• Hugo Chia

A Beginner's Tale of Honeypots


You may have come across the term honeypot either when studying or working in the cyber security industry. What is a honeypot? According to Wikipedia, a honeypot is a computer security mechanism set to detect, deflect, or, in some manner, counteract attempts at unauthorised use of information systems.

How I see a honeypot is a system deliberately configured to gather data on the latest cybersecurity landscape and also to test a hypothesis. The mirror of honeypots in the real world is honeytrap which involves the use of romantic relationships for interpersonal, political, or monetary purposes.

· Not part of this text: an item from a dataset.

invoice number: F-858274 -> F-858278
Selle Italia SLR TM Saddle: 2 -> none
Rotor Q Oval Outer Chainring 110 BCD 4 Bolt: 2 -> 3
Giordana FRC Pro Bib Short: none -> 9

Honeypots can collect a wide range of data. This can range from simple data such as IP address, domain names or domain name system (DNS) queries and usernames/passwords brute force combinations to more complex data such as malware drops or cryptominers. However, this information if not analysed will just be threat data. Performing a general analysis will yield threat information, which provides you an overview of the cyber security landscape. The holy grail is to derive threat intelligence from all of this information by combining it with context. Threat data and information becomes threat intelligence when it produces actionable information.

Deep dive into honeypots

Honeypots can be classified by deployment or by their interaction level. For deployment, there are 2 types, namely production honeypots and research honeypots.

Production honeypots are placed in a live organisation network to detect threats or malicious actors in their network.

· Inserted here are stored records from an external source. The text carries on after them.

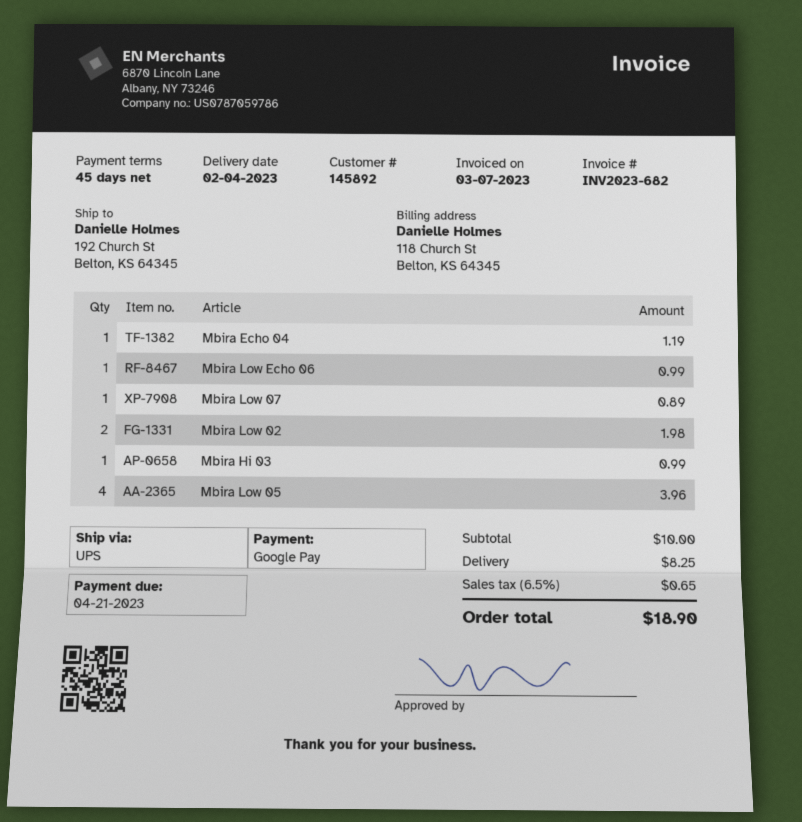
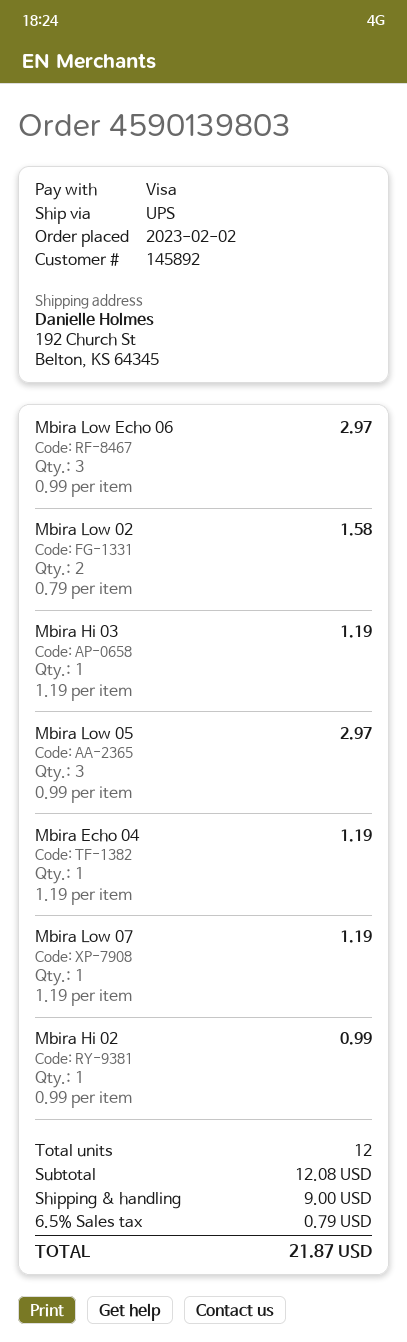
payment method: Google Pay -> Visa
Mbira Low Echo 06: 1 for 0.99 -> 3 for 2.97
Mbira Low 07: 1 for 0.89 -> 1 for 1.19
Mbira Low 02: 2 for 1.98 -> 2 for 1.58
Mbira Hi 03: 1 for 0.99 -> 1 for 1.19
Mbira Low 05: 4 for 3.96 -> 3 for 2.97
Mbira Hi 02: none -> 1 for 0.99
subtotal: 10.00 -> 12.08
shipping: 8.25 -> 9.00
tax: 6.5% = 0.65 -> 6.5% = 0.79
total: 18.90 -> 21.87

For research honeypots, you could probably infer from the name that these honeypots are used for research purposes. They are usually created to gather information on the latest threat landscape or malware.

Another way is to classify them either as low interaction or high interaction honeypots. Low interaction honeypots are also sometimes referred to as low-medium interaction honeypots. These honeypots essentially emulate a certain service, for example, Cowrie emulates an SSH service while Mailoney emulates the SMTP service. Low interaction honeypots have certain drawbacks, such as the inability to fully replicate all running services. Hence, if an attacker runs a command that has not been handled by this system and it crashes, the attacker may figure out that he is inside a honeypot. An advantage of low interaction honeypots is they can be started by running a simple script, so it is relatively easier to start as a beginner.

High interaction honeypots on the other hand are actual machines or networks deliberately configured to be vulnerable. It can be highly realistic, given that they are actual machines. This setup can be much harder and more expensive to maintain if you are looking to implement a complex network that mimics a corporate network. Moreover for Cowrie, since the TTY logs are captured by IP address and stored in a file, it is quite easy to use this data. Unfortunately in a high interaction honeypot, the easiest way seems to be to rely on the OS logging mechanism. An example of where to find TTY logs is the .bash_history file in the user’s home directory for a system running the Linux Operating System. The .bash_history file does not store the time of the command executed. This file is prone to tampering and commands can be added or deleted into the file.

The different classifications of honeypots are not mutually exclusive. Depending on the desired goal of the honeypot, a research honeypot can be a high or low interaction honeypot and the same is true for a deployment honeypot.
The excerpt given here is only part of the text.